« La villa fantôme ».

À Cagnes-sur-Mer, tel fut longtemps le surnom de La Marcelline, bâtisse emblématique de l’avenue Ziem. Il faut dire que, outre sa belle tourelle en tuiles vernissées dominant ce coin résidentiel, peu de choses étaient perceptibles à son sujet, nourrissant ainsi les légendes urbaines… du passé.

L’an prochain, la maison délabrée – « et un temps squatté », dixit le maire Louis Nègre – renaîtra en une pension de famille, lieu à caractère social destiné à la réinsertion de personnes précaires. Impulsé par la Ville, le chantier, dont la première pierre a été posée ce jeudi 17 juillet, alimente des craintes dans le voisinage.

On fait le point.

Qui participe au projet?

D’un coût d’1,9 million d’euros (1), le projet associe le bailleur social Côte d’Azur habitat, la Ville et l’association de gestion immobilière à vocation sociale Agis06, maître d’œuvre. Huit entreprises turbinent sur le chantier sous la houlette du cabinet d’architectes niçois Nommos, spécialisé dans la rénovation du bâti ancien.

Qu’est-ce qu’une pension de famille?

La Marcelline se calque sur le modèle de pensions de famille azuréennes existantes. À l’instar de La Provence, située à Vence depuis 2018. Il s’agira d’une résidence sociale logeant des personnes fragiles (sans abri, en situation de handicap, sans emploi…) aux revenus modestes (RSA, allocation adulte handicapée, petite retraite…) Objectif: leur remettre le pied à l’étirer en rompant l’isolement. Au sein du lieu, une hôte, sorte de chaperon/assistante sociale, sera là du lundi au vendredi de 8h à 17h (avec astreinte téléphonique le week-end) pour accompagner les habitants et proposer des temps conviviaux dans les espaces communs. « L’idée, c’est de se recréer une famille », explique Stéphane Pennec, directeur d’Agis06, association qui gère le lieu, propriété de Côte d’Azur Habitat.

Combien de logements et pour qui?

La villa disposera de quinze logements sociaux de 22m2. « Des studios avec kitchenette et salle d’eau, accessible via un petit loyer [entre 300 et 500 euros] », détaille le responsable.
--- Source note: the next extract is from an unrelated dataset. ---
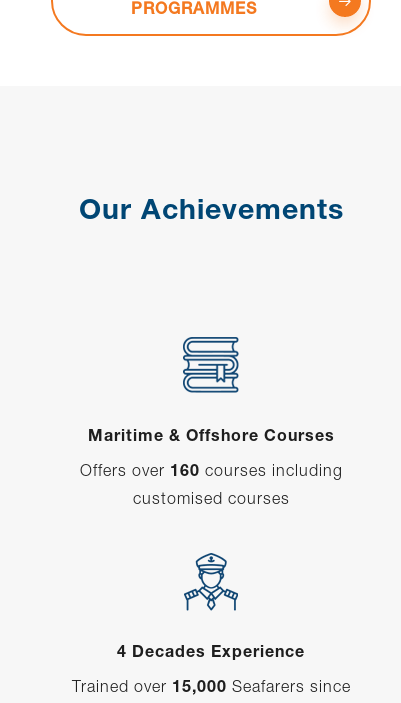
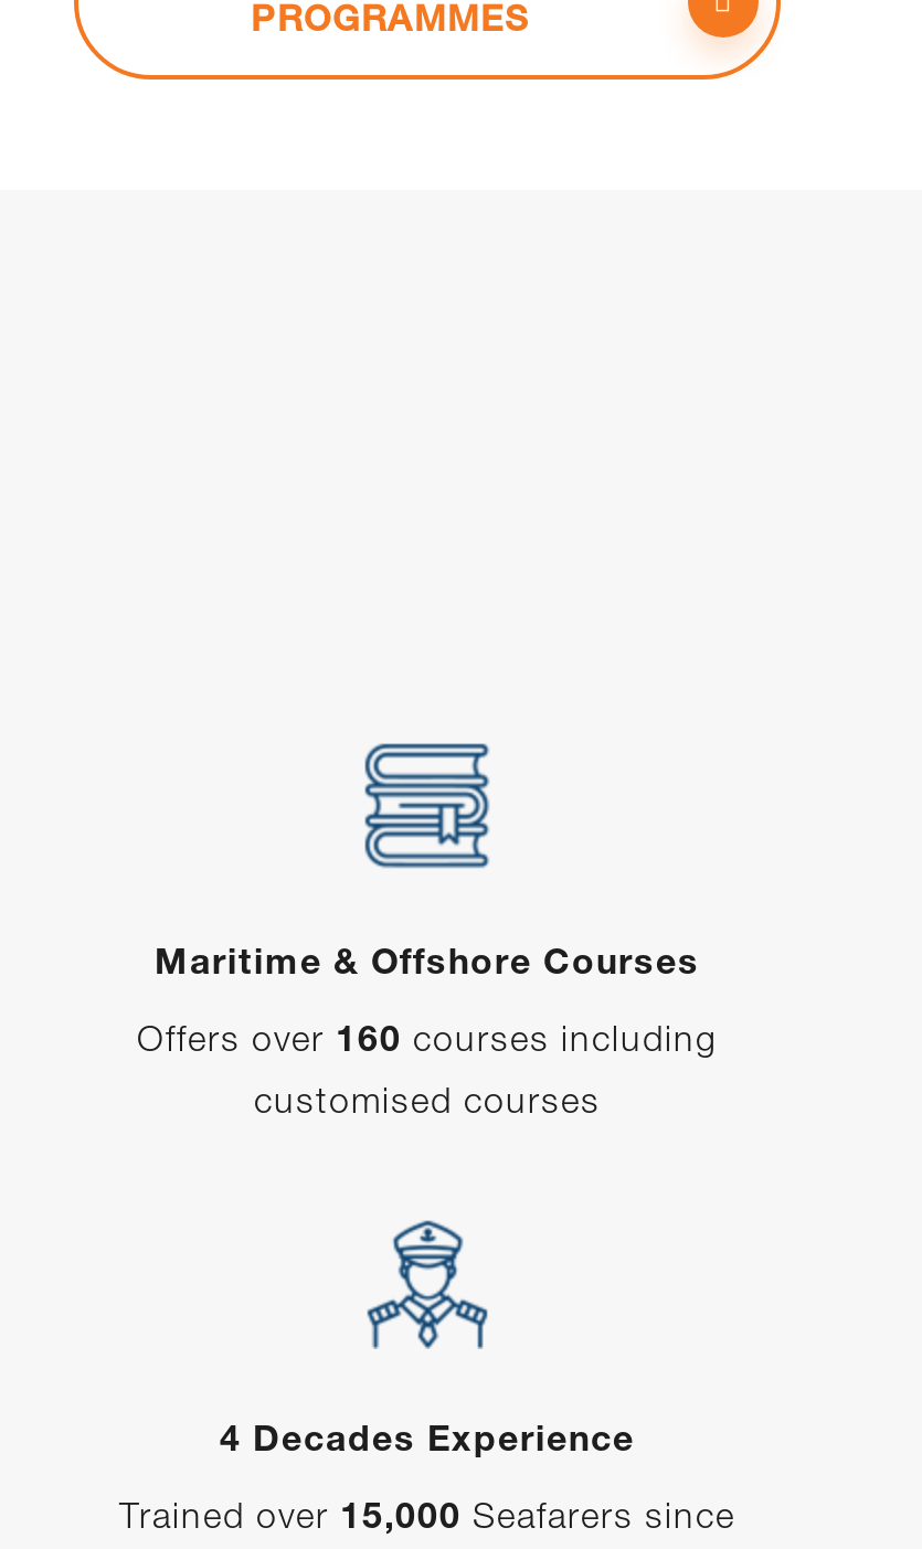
[78,199,344,227] Our Achievements -> none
Parmi les lieux partagés: salle de vie, cuisine, buanderie, jardin. Le public y est majeur et mixte: pas de famille mais des gens seuls ou en couple.

Quand les locataires arriveront-ils?

La Marcelline doit ouvrir d’ici à la fin du premier semestre 2026. C’est le Centre communal d’action sociale cagnois qui orientera alors les personnes isolées de la commune – davantage des profils de seniors, mais pas que – vers le lieu.

(1) Financé par l’État, la Fondation pour le logement, AG2R La Mondiale, Cagnes, la Métropole, le Département, ainsi qu’un crédit auprès de la Caisse des dépôts.

Échange musclé entre le maire et des riverains

« Pas de maison de réinsertion, non ! » Au milieu de la petite foule venue assistée à la pose de la première pierre, c’est ce qu’on peut lire sur la pancarte brandie par Françoise. Comme d’autres, cette voisine de l’avenue Ziem ne décolère pas. « On a appris le projet par la presse. C’est quoi au juste ? Moi, je pense qu’il y aura des gens qui sortent de prison… », lance-t-elle.

« Ce qu’on dénonce, c’est le flou. Pension de famille, ça ne veut pas dire ça… On veut des réponses », pose Michel, venu avec sa femme Geneviève et leur voisine Sylvia, tous résidents du (proche) passage du Dr-Calmette. Et ils ont été servis. Défendant « un projet humaniste » et une politique du logement « pour tous les Cagnois, pas seulement ceux qui ont une villa avec jardin », le maire s’est livré à une explication de texte détaillée, très cash. Et l’édile d’étriller « la désinformation à l’œuvre sur les réseaux sociaux, où l’Alliance des droites n’a pas hésité à mettre le feu au quartier en postant que La Marcelline était remise en état pour recevoir des délinquants multirécidivistes. C’est faux, c’est une honte ! »

Après un ping-pong musclé avec les riverains, le maire leur a fait 3 propositions : les inviter à l’inauguration, leur permettre de constituer, sous l’égide d’Agis 06, un groupe de suivi, et une visite la pension de famille vençoise. « Je suis rassuré », réagit Michel en aparté. « Même si on n’est pas venu pour recevoir ses leçons de morale ! », rebondit Geneviève, agacée par le ton du maire. Ambiance.